I have been meditating on sacred symbols a lot lately.

Symbols serve important functions in many cultures. In Understanding Folk Religion the authors write:

“Nondiscursive signs do not refer to things directly – they point towards things that cannot be expressed in ordinary words. They go beyond the limits of discursive language to speak indirectly about the ‘unspeakable.’ They often refer to ideas, emotions and motivations that transcend ordinary immediate human experiences.”

“Nondiscursive symbols deal with the ambiguities, uncertainties and mysteries of life compared with sense experiences, which are immediate and rationally analysed. They are concerned less with naturalistic realities known through the senses than hidden ones known by looking below the surface of things. For example, in medieval art, Jesus often had a halo around his head to show his inner holiness and deity.”

“At the heart of nondiscursive symbols is analogy and metaphor.”

Yet a strange symbolic illiteracy pervades contemporary evangelicalism. I can only put it down to a residual iconoclasm, a fear of idolatry, but if we are serious about incarnating into our visual media saturated culture we need to get over it. We can use words in an idolatrous fashion too but that doesn’t stop evangelicals from writing. Advertisers get it. Pagans get it. If we want to communicate the gospel we need to get it as well.

In line with this I have been pondering how we can engage with and express Christian spirituality more symbolically. Obviously a significant focus area for me is visual meditations and poetic expression but I have also been thinking about ritual application. Our ancient heritage is rich with symbol, yet does a critically contextual approach require us to be limited by the imaginations of the ancients? I tend to think not.

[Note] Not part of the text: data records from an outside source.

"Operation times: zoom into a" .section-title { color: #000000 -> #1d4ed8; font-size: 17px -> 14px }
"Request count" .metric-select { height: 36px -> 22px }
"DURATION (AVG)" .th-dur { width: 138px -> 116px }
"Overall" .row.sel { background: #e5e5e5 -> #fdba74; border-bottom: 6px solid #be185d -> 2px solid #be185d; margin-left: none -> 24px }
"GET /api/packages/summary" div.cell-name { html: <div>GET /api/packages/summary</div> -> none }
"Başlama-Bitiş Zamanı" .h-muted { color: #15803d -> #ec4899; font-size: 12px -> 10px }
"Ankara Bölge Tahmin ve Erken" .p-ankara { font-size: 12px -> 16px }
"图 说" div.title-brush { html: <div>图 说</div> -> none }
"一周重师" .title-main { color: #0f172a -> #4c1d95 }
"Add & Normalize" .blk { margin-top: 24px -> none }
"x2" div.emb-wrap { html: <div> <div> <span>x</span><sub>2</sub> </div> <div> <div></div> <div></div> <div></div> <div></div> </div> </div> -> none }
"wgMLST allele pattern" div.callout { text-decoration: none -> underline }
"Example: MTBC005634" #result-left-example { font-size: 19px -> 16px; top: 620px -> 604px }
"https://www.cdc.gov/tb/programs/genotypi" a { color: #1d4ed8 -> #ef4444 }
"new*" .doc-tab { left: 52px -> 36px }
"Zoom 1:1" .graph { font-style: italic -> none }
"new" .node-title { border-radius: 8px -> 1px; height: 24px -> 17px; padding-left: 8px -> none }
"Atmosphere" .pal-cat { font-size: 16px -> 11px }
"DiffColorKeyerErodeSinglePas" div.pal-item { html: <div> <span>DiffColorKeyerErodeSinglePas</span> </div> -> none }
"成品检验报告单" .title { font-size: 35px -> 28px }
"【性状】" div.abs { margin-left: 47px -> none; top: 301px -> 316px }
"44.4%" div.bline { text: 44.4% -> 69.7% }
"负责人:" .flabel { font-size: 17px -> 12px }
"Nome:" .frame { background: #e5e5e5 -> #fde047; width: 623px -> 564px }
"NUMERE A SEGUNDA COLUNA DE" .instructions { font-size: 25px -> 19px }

One area I question is the solar symbolism of Roman Christianity. How much of this do we owe to the influence of Mithraism and Sol Invictus in the ancient world? In an age where the moon goddess and feminine spirituality is in ascendancy could we not do with a little more symbolic balance? After all, the Bible states God is creator of the sky, sea and earth, not the sky alone. Jesus was birthed by a woman who stood with the moon at her feet according to the Book of Revelation. Is it possible we can use solar-lunar symbolism to express the good news? I think we can in two ways:

Firstly, in alchemy, the chemical wedding of sol-luna gives birth to the quintessence; the philosopher’s stone that turns lead into gold and brings eternal life. Is this not a perfect metaphor for the incarnation, the wedding of humanity and divinity in the golden one who brings us eternal life?

jesus-Sun-and-Moon

Secondly, I turn to the metaphor of the eclipse, of the moon swallowing the sun in the sky, with the sun’s corona shining beyond the darkness. In this I also see a potent metaphor for the crucifixion-resurrection event, of Jesus’ divinity being swallowed by his humanity yet shining forth. Consider also that the gospels recount darkness falling upon the land in the hour of Jesus’ death.

eclipse

If we recognize the moon as a symbol for immanence and the sun as a symbol for transcendence, both of which are aspects of the Christian God, I think we have a much better chance of communicating what the good news actually means to subcultures in the west that perceive solar imagery as fundamentally unbalanced. We need to be clear that we have no need for a Goddess in our Spirituality – not because we deny the immanent-feminine principle – but because our deity incorporates both transcendant-masculine and immanent-feminine principles in harmony. Both male and female, sun and moon, are representative of our Creator.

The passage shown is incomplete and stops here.